### [Material supplied]

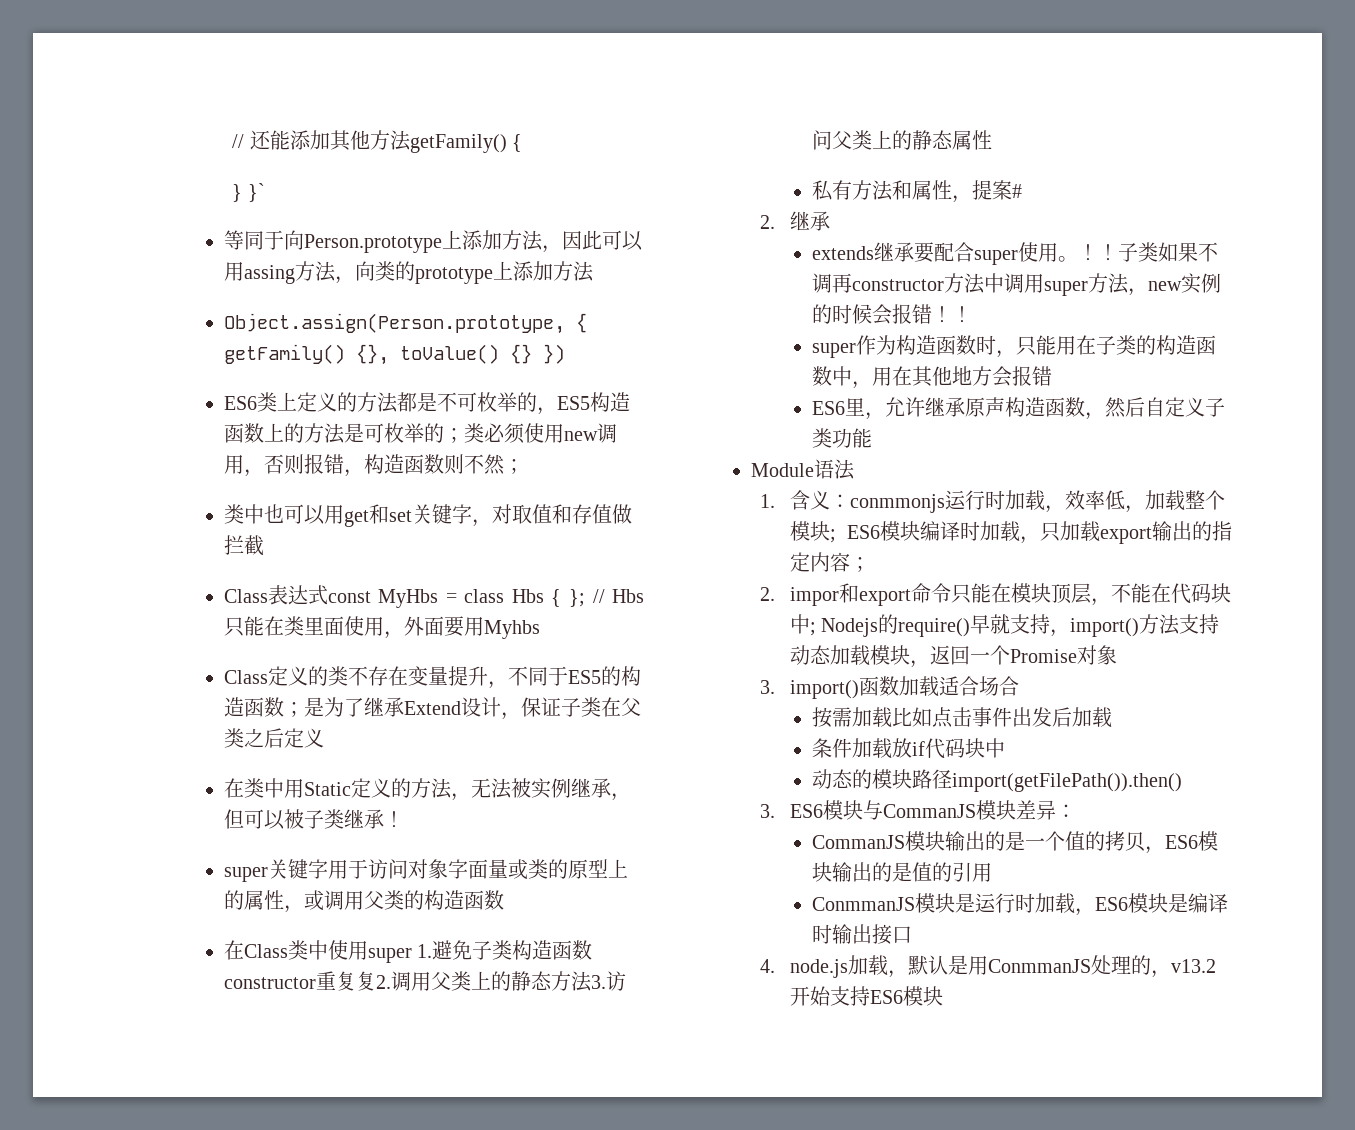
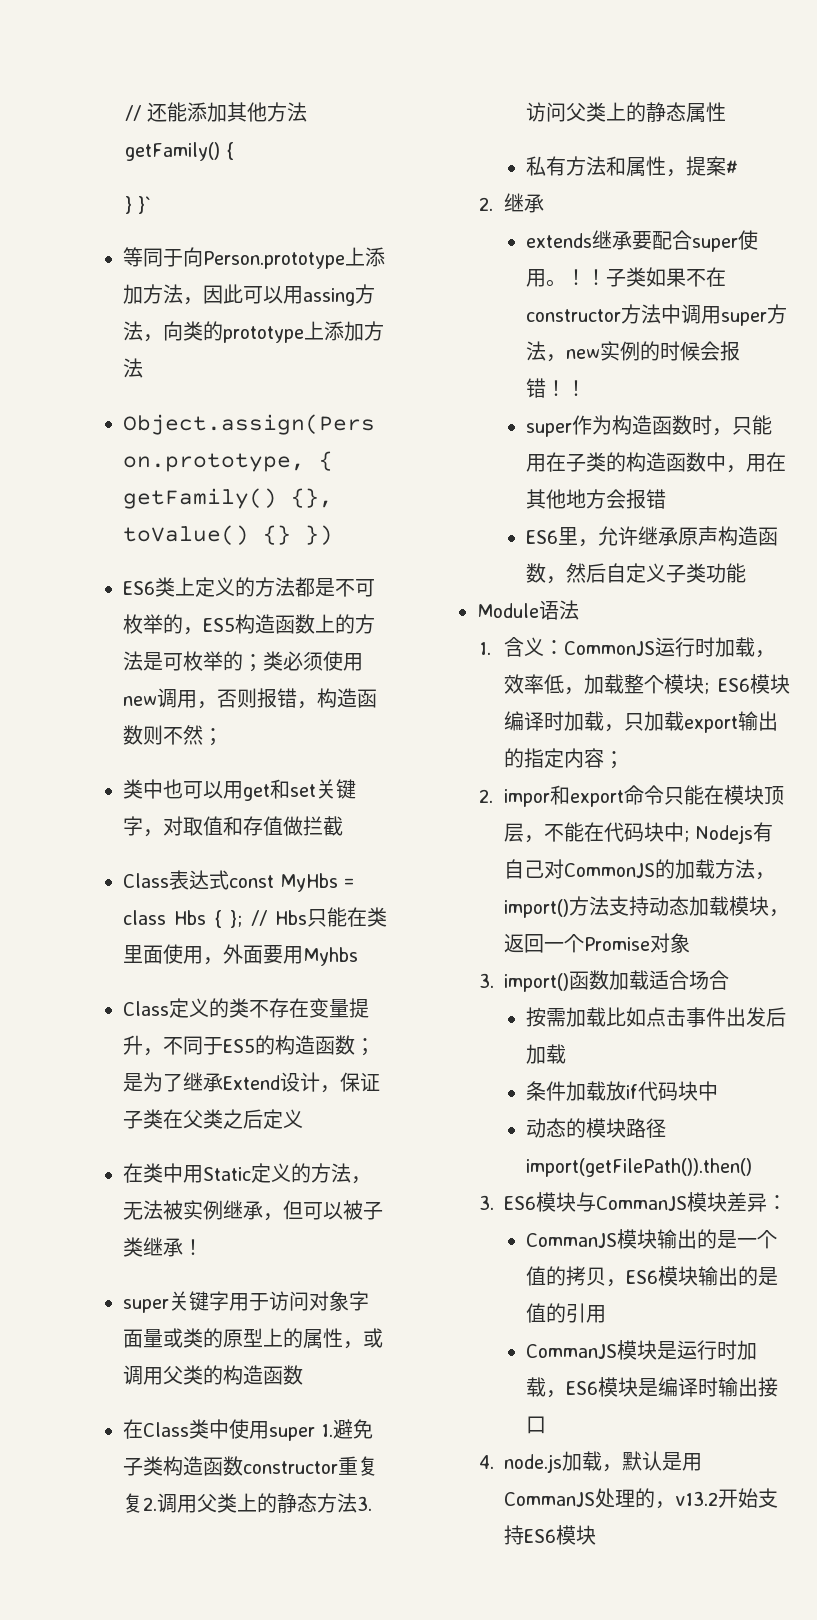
- 子类如果不调再constructor方法中调用super方法，new实例的时候会报错！
+ 子类如果不在constructor方法中调用super方法，new实例的时候会报错！
- 1.含义：conmmonjs运行时加载，效率低，加载整个模块; ES6模块编译时加载，只加载export输出的指定内容；
+ 1.含义：CommonJS运行时加载，效率低，加载整个模块; ES6模块编译时加载，只加载export输出的指定内容；
- 2. impor和export命令只能在模块顶层，不能在代码块中; Nodejs的require()早就支持，import()方法支持动态加载模块，返回一个Promise对象
+ 2. impor和export命令只能在模块顶层，不能在代码块中; Nodejs有自己对CommonJS的加载方法，import()方法支持动态加载模块，返回一个Promise对象
- ConmmanJS模块是运行时加载，ES6模块是编译时输出接口
+ CommanJS模块是运行时加载，ES6模块是编译时输出接口
- 4. node.js加载，默认是用ConmmanJS处理的，v13.2开始支持ES6模块
+ 4. node.js加载，默认是用CommanJS处理的，v13.2开始支持ES6模块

### [What to work on]
Gather each line from the listing above that holds "import".

### [Expected answer]
- 2. impor和export命令只能在模块顶层，不能在代码块中; Nodejs的require()早就支持，import()方法支持动态加载模块，返回一个Promise对象
+ 2. impor和export命令只能在模块顶层，不能在代码块中; Nodejs有自己对CommonJS的加载方法，import()方法支持动态加载模块，返回一个Promise对象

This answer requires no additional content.